* [Work item]:
Out of the data below, copy every line with the string "solid".

* [Before-and-after page screenshots]:
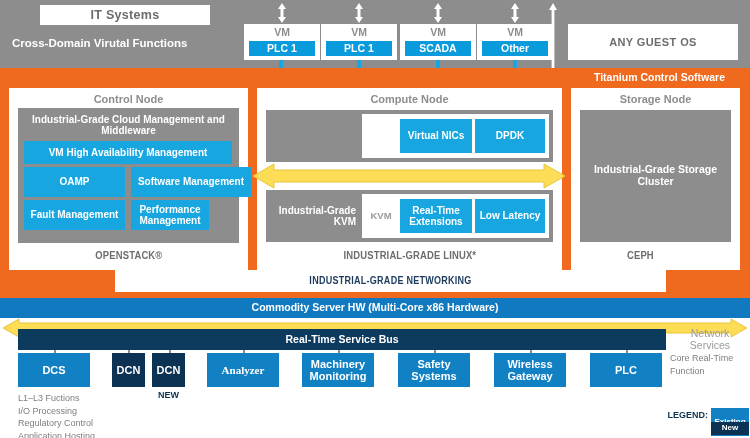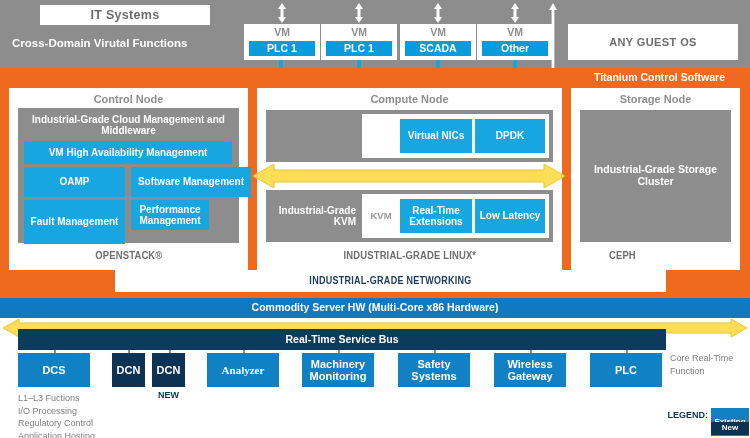--- a/index.html
+++ b/index.html
@@ -100,21 +100,21 @@
   <div class="abs orange" style="left:0px;top:68px;width:750px;height:230px;"></div>
   <div class="abs ctr tcs" style="left:572px;top:71px;width:175px;height:14px;">Titanium Control Software</div>
 
   <div class="abs whitepanel" style="left:9px;top:88px;width:239px;height:182px;"></div>
   <div class="abs ctr nodetitle" style="left:9px;top:92px;width:239px;height:15px;">Control Node</div>
   <div class="abs greyinner" style="left:18px;top:108px;width:221px;height:135px;"></div>
   <div class="abs ctr greytxt" style="left:22px;top:111px;width:213px;height:28px;">Industrial-Grade Cloud Management and Middleware</div>
   <div class="abs ctr cyan" style="left:24px;top:141px;width:208px;height:23px;">VM High Availability Management</div>
   <div class="abs ctr cyan" style="left:24px;top:167px;width:101px;height:30px;">OAMP</div>
   <div class="abs ctr cyan" style="left:131px;top:167px;width:120px;height:30px;">Software Management</div>
-  <div class="abs ctr cyan" style="left:24px;top:200px;width:101px;height:44px;">Fault Management</div>
+  <div class="abs ctr cyan" style="left:24px;top:200px;width:101px;height:30px;">Fault Management</div>
   <div class="abs ctr cyan" style="left:131px;top:200px;width:78px;height:30px;">Performance Management</div>
   <div class="abs ctr" style="left:9px;top:246px;width:239px;height:18px;">
     <span class="brand">OPENSTACK®</span>
   </div>
 
   <div class="abs whitepanel" style="left:257px;top:88px;width:305px;height:182px;"></div>
   <div class="abs ctr nodetitle" style="left:257px;top:92px;width:305px;height:15px;">Compute Node</div>
 
   <div class="abs greyinner" style="left:266px;top:110px;width:287px;height:52px;"></div>
   <div class="abs whitesub" style="left:362px;top:114px;width:187px;height:44px;"></div>
@@ -132,34 +132,35 @@
     <path d="M1 15 L22 3 L22 9 L292 9 L292 3 L313 15 L292 27 L292 21 L22 21 L22 27 Z" fill="#fcdd55" stroke="#e8c63c" stroke-width="1"></path>
   </svg>
 
   <div class="abs ctr" style="left:257px;top:246px;width:305px;height:18px;">
     <span class="brand">INDUSTRIAL-GRADE LINUX*</span>
   </div>
 
   <div class="abs whitepanel" style="left:571px;top:88px;width:169px;height:182px;"></div>
   <div class="abs ctr nodetitle" style="left:571px;top:92px;width:169px;height:15px;">Storage Node</div>
   <div class="abs ctr greyinner greytxt" style="left:580px;top:110px;width:151px;height:132px;font-size:10.5px;">Industrial-Grade Storage Cluster</div>
-  <div class="abs ctr" style="left:538px;top:246px;width:169px;height:18px;">
+  <div class="abs ctr" style="left:556px;top:246px;width:169px;height:18px;">
     <span class="brand">CEPH</span>
   </div>
 
   <div class="abs whitepanel" style="left:115px;top:270px;width:551px;height:22px;"></div>
   <div class="abs ctr ign" style="left:115px;top:270px;width:551px;height:22px;">INDUSTRIAL-GRADE NETWORKING</div>
 
   <div class="abs ctr commodity" style="left:0px;top:298px;width:750px;height:20px;">Commodity Server HW (Multi-Core x86 Hardware)</div>
 
   <svg class="abs" style="left:2px;top:317px;width:746px;height:22px;" viewBox="0 0 746 22">
     <path d="M1 11 L17 2 L17 6 L729 6 L729 2 L745 11 L729 20 L729 16 L17 16 L17 20 Z" fill="#fcdd55" stroke="#e8c63c" stroke-width="1"></path>
   </svg>
 
   <div class="abs ctr rtsb" style="left:18px;top:329px;width:648px;height:21px;">Real-Time Service Bus</div>
+  <div class="abs ctr netsvc" style="left:670px;top:329px;width:80px;height:21px;justify-content:flex-start;">Network Services</div>
 
   <div class="abs conn" style="left:54px;top:350px;height:13px;"></div>
   <div class="abs conn" style="left:128px;top:350px;height:13px;"></div>
   <div class="abs conn" style="left:169px;top:350px;height:13px;"></div>
   <div class="abs conn" style="left:243px;top:350px;height:13px;"></div>
   <div class="abs conn" style="left:338px;top:350px;height:13px;"></div>
   <div class="abs conn" style="left:434px;top:350px;height:13px;"></div>
   <div class="abs conn" style="left:530px;top:350px;height:13px;"></div>
   <div class="abs conn" style="left:626px;top:350px;height:13px;"></div>
 

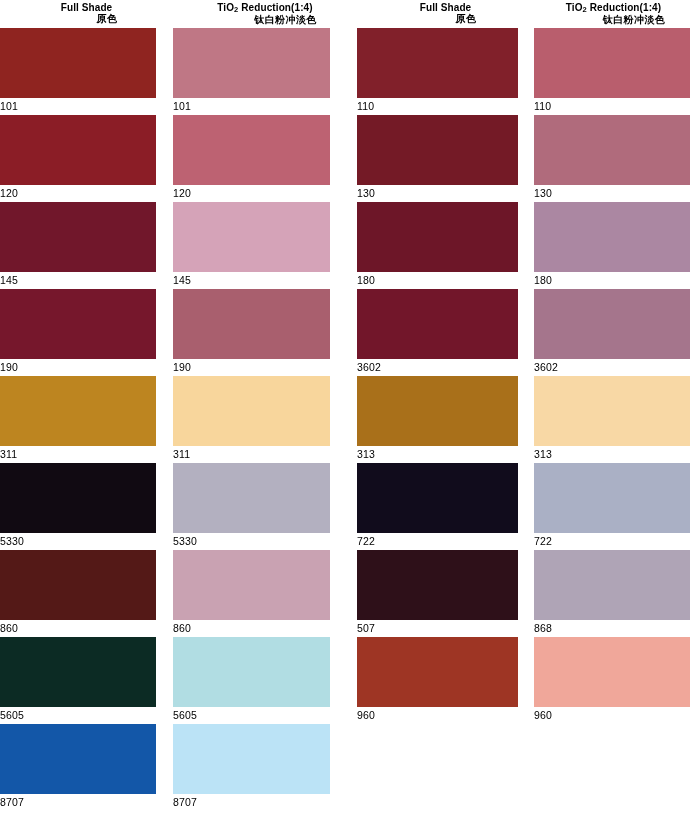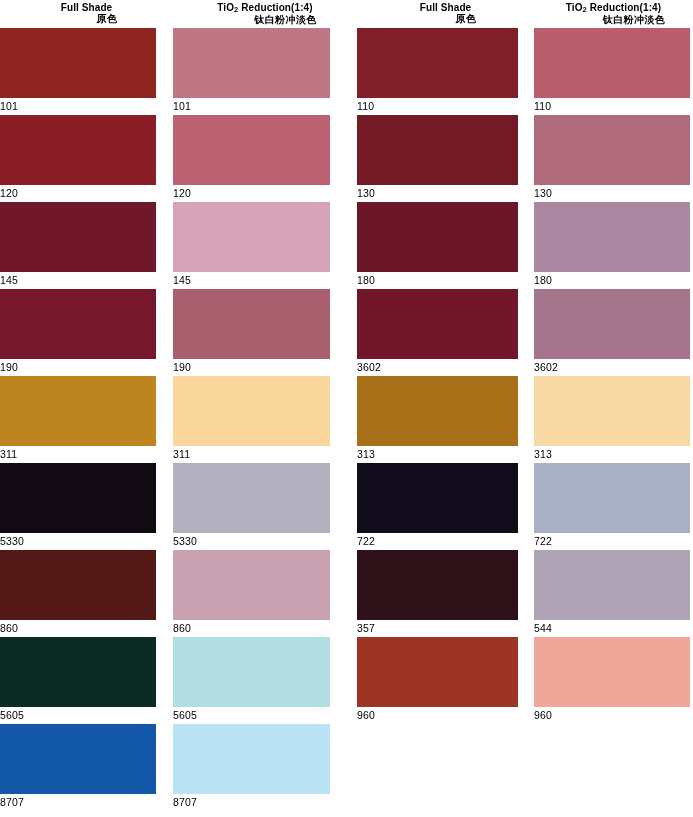--- a/index.html
+++ b/index.html
@@ -207,21 +207,21 @@
       <div class="cell">
         <div class="swatch" style="background: rgb(169, 112, 26);"></div>
         <div class="code">313</div>
       </div>
       <div class="cell">
         <div class="swatch" style="background: rgb(17, 12, 28);"></div>
         <div class="code">722</div>
       </div>
       <div class="cell">
         <div class="swatch" style="background: rgb(46, 16, 25);"></div>
-        <div class="code">357</div>
+        <div class="code">507</div>
       </div>
       <div class="cell">
         <div class="swatch" style="background: rgb(158, 53, 36);"></div>
         <div class="code">960</div>
       </div>
     </div>
   <div class="col" id="col-4">
       <div class="cell">
         <div class="swatch" style="background: rgb(185, 94, 109);"></div>
         <div class="code">110</div>
@@ -241,20 +241,20 @@
       <div class="cell">
         <div class="swatch" style="background: rgb(248, 216, 165);"></div>
         <div class="code">313</div>
       </div>
       <div class="cell">
         <div class="swatch" style="background: rgb(170, 176, 197);"></div>
         <div class="code">722</div>
       </div>
       <div class="cell">
         <div class="swatch" style="background: rgb(175, 164, 182);"></div>
-        <div class="code">544</div>
+        <div class="code">868</div>
       </div>
       <div class="cell">
         <div class="swatch" style="background: rgb(240, 167, 154);"></div>
         <div class="code">960</div>
       </div>
     </div>
 </div>
 
 </body></html>

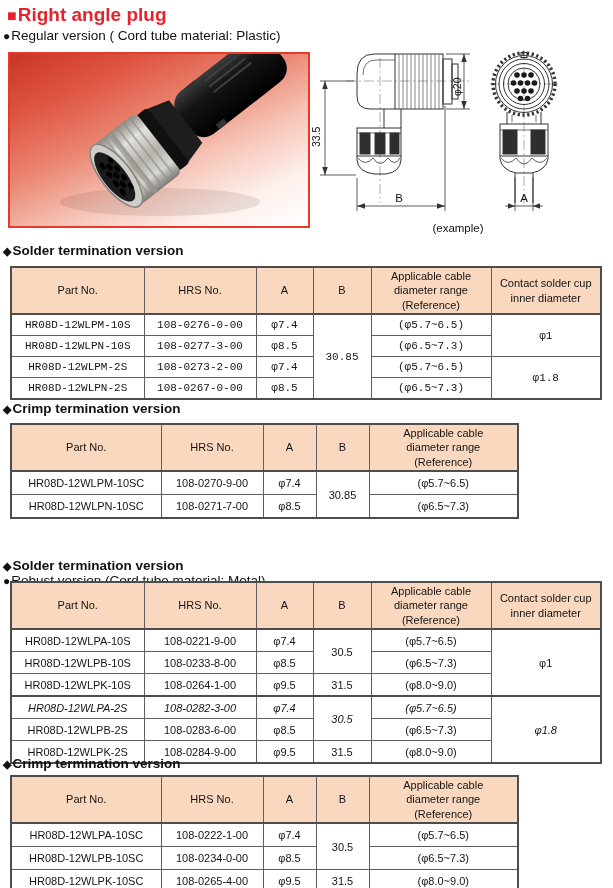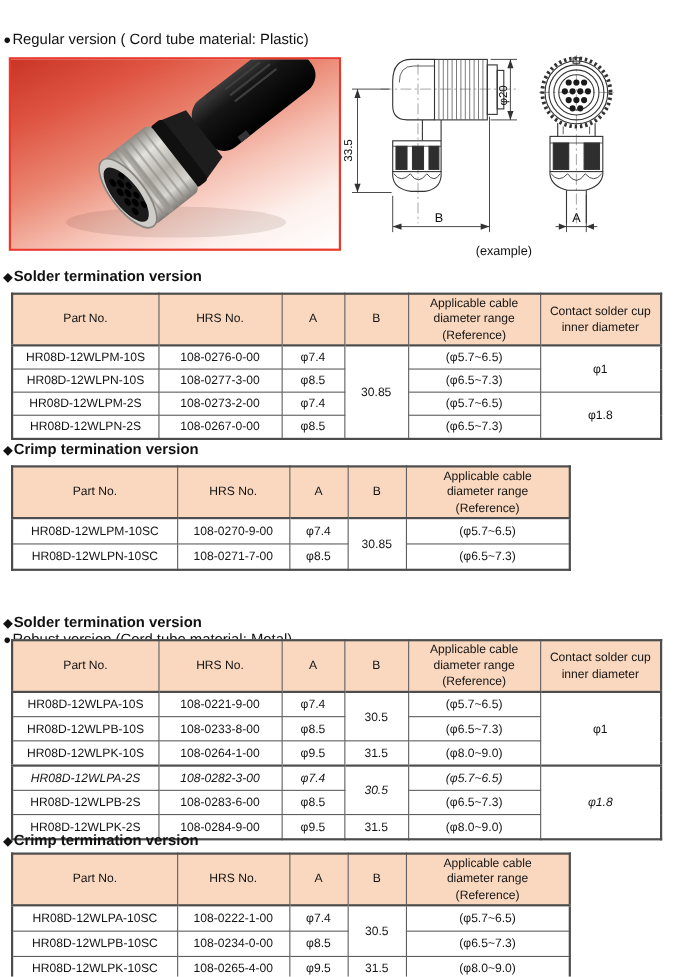--- a/index.html
+++ b/index.html
@@ -18,31 +18,32 @@
   .photo svg{display:block;}
 
   .drawing{left:300px;top:46px;width:313px;height:196px;}
 
   table.spec{position:absolute;border-collapse:collapse;table-layout:fixed;
              font-size:11px;text-align:center;border:2px solid var(--table-border);background:#fff;}
   table.spec th,table.spec td{border:1px solid #5e5e5e;padding:0 2px;vertical-align:middle;}
   table.spec thead th{background:var(--table-header-bg);font-weight:normal;height:45px;
                       line-height:1.3;border-bottom:2px solid var(--table-border);}
   table.spec thead th .wrap{display:inline-block;max-width:100px;}
-  .t1{left:10px;top:266px;} .t1 tbody td{height:20px;}
+  .t1{left:10px;top:266px;} .t1 tbody td{height:20px;font-family:Liberation Mono, monospace;}
   .t2{left:10px;top:423px;} .t2 tbody td{height:22px;}
   .t3{left:10px;top:581px;} .t3 tbody td{height:21px;}
   .t4{left:10px;top:775px;} .t4 tbody td{height:22px;}
   .t3 tr.group-start td{border-top:2px solid var(--table-border);font-style:italic;}
 </style>
 </head>
 <body>
 
 <div class="page">
 
+  <div class="abs title"><span class="sq">■</span><span>Right angle plug</span></div>
 
   <div class="abs ver-head" style="top:28px;"><span class="mk">●</span><span>Regular version ( Cord tube material: Plastic)</span></div>
 
   <div class="abs photo">
     <svg width="298" height="172" viewBox="0 0 298 172">
       <defs>
         <linearGradient id="metal" x1="0" y1="0" x2="0" y2="1">
           <stop offset="0" stop-color="#8e8b85"></stop>
             <stop offset="0.25" stop-color="#e4e2dd"></stop>
           <stop offset="0.55" stop-color="#b5b2ac"></stop>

* [Your solution]:
              font-size:11px;text-align:center;border:2px solid var(--table-border);background:#fff;}
   table.spec th,table.spec td{border:1px solid #5e5e5e;padding:0 2px;vertical-align:middle;}
                       line-height:1.3;border-bottom:2px solid var(--table-border);}
   .t3 tr.group-start td{border-top:2px solid var(--table-border);font-style:italic;}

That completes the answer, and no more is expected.